Refractive index of Tsavorite is 1.74 (compares higher to that of emerald at 1.57). Dispersion of Tsavorite is 0.028 (double that of emerald, which is 0.014). Tsavorite hardness is “7.25 to 7.5 on Moh’s Scale”.
Monetarily, tsavorite is more affordable than alternatives I was open to consider: blue sapphires (high demand, rare in good quality and untreated), green tourmalines (difficult to find bright stones, otherwise might actually be more economic than tsavorite), blue spinels (rarer). And finally, any time I saw occasional photos of greenness in other people’s collections, I drooled uncontrollably.
The Choosing Process
From having purchased several loose stones before, I was familiar with the stone size and shape I wanted – facing up 6mm-8mm, a square shape (preferably cushion cut). I purchased stones from several vendors at the same time in order to be able to compare them in person during the return periods (usually a week). Some of them I contacted through PriceScope referrals, from some I purchased stones already posted on their websites (I’m often a chicken and think nothing is scarier than talking to people). I’ll include some pics of all the stones I looked at, for fun 🙂
So after looking at all these stones, I still wasn’t satisfied. PriceScope heavily suggested reaching out to the son of the man who discovered the first tsavorite mine in Africa – Bruce Bridges. I e-mailed Bruce, and the rest is history. 🙂 I’m only half kidding – even though I was looking for a small stone, under $1000, he delivered the best customer service of anyone I’ve ever worked with. He has a young family, and is a busy man by all accounts, yet his correspondence has consistently conveyed that you are his main and only customer, and he is giving you his full attention. He was so willing and helpful that I almost felt guilty for not making a larger purchase. (I mean, even if it’s a practiced front and not his true personally, it’s still frakking magnificent customer service).

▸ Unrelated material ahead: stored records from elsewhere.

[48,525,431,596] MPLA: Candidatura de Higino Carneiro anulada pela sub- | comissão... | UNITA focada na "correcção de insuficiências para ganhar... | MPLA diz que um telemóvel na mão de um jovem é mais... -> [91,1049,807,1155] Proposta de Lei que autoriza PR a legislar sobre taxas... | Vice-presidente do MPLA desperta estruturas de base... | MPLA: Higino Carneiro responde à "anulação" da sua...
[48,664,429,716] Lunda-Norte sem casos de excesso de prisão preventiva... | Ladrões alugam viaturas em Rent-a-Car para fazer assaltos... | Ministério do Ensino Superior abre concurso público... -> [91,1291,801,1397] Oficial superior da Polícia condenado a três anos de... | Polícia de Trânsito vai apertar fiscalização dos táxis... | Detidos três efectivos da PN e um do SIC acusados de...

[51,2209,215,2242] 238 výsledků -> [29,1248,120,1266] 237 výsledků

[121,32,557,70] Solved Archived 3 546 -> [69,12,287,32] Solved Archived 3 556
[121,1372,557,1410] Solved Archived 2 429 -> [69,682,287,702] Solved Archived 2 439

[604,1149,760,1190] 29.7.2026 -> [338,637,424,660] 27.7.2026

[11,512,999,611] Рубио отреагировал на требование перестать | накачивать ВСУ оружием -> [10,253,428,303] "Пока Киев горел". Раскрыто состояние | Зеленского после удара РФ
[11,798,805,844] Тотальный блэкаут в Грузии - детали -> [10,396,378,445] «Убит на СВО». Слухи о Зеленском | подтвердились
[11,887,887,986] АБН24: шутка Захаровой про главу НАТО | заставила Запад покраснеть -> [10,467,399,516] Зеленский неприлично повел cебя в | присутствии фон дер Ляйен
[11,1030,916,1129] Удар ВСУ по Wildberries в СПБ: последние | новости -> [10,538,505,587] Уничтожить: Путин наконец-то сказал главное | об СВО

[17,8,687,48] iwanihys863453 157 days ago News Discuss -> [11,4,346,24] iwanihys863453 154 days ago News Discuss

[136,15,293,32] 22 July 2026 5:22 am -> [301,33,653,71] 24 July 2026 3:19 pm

Bruce sent me photos of a number of stones from his stock, and after filtering out shapes and tone I didn’t like, he sent me a couple of stones to look at in person. Two things: first, Bruce’s photo set up is shit. His photos are atrocious 😀 I suppose they accomplish two things – show the faceting fairly well, and lower your expectations. Here’s an example:
Second, and I don’t know what I did to inspire such trust – the “couple of stones” Bruce sent turned out to be 7 stones. Seven. All priced between $700 and $1000. Together with Jason’s and Yvonne’s stones, I had around $7000 of gemstones in my possession. Whaaa! I had treasure on my hands and had to make sure to return 5 or all 6 of them in perfect condition. This did make for easy choosing and fun playtimes, of course. I won’t post photos of each of the stones individually – if you’re interested, my full process of stone selection is documented in detail in this PS thread, including lots of gemstone porn. Here are a couple of comparison photos, however:
When choosing between all these tasty colors, I was going for a balance between color intensity and the amount of green facets lighting up (overall brightness). This was difficult! I went through four rounds of filtering, also trying hard to choose the stone I liked most, rather than the one the internet was voting for (which was Yvonne’s stone – it the photo above, it’s the one most on the right).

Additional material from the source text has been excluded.